=== Description of the task ===
Pull every line containing "services" from the listing below.

=== Record set ===
☆ ☆ ☆ ☆

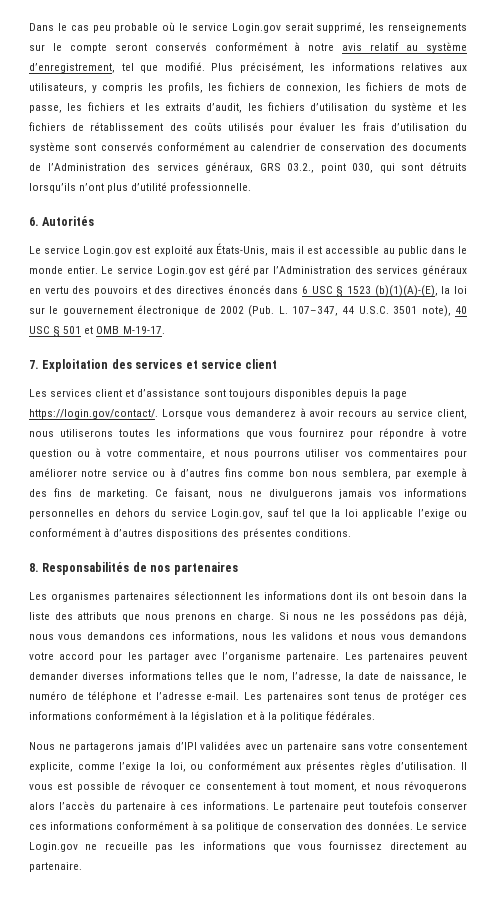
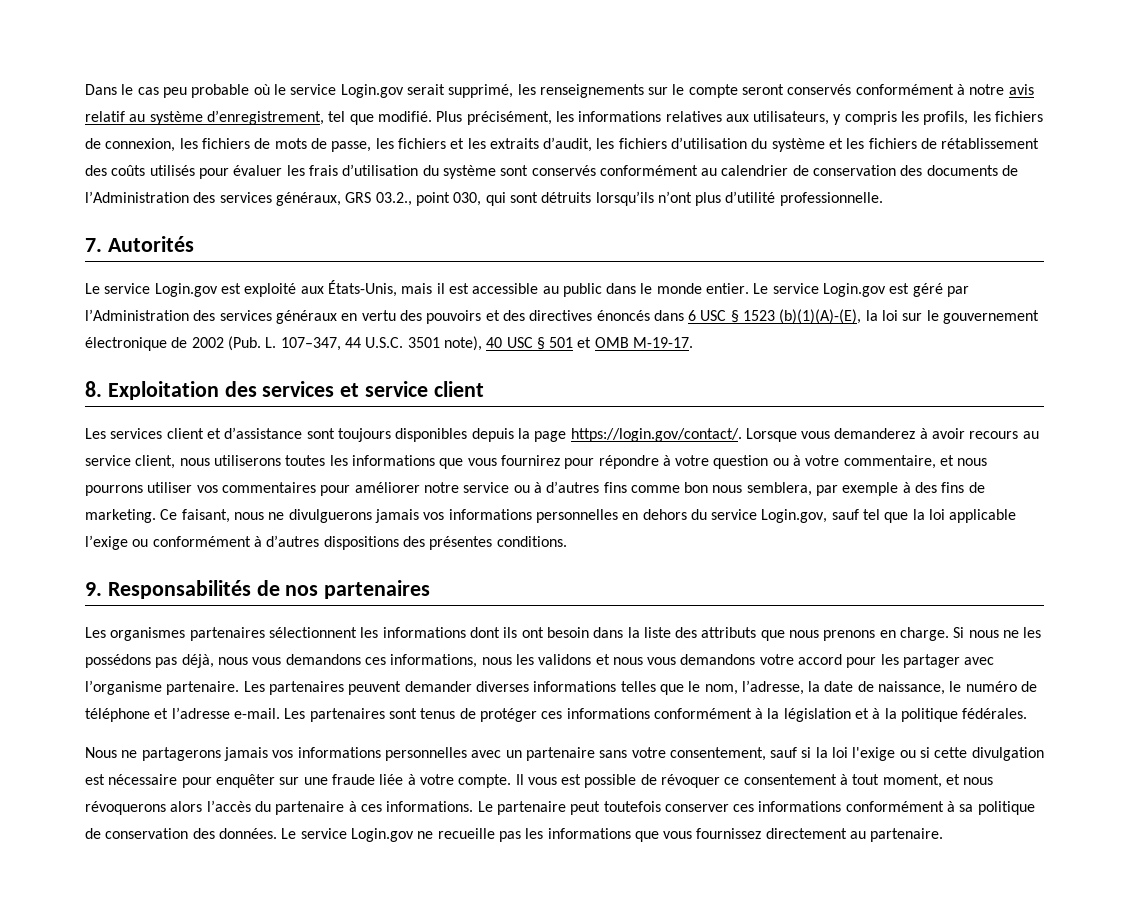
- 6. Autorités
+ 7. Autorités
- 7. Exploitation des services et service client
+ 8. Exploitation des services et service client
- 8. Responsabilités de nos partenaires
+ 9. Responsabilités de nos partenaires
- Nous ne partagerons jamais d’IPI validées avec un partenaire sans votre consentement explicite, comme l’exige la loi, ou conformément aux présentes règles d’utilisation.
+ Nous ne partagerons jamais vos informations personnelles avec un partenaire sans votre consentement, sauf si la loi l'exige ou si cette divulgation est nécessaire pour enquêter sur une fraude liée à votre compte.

☆ ☆ ☆ ☆

=== Exercise solution ===
- 7. Exploitation des services et service client
+ 8. Exploitation des services et service client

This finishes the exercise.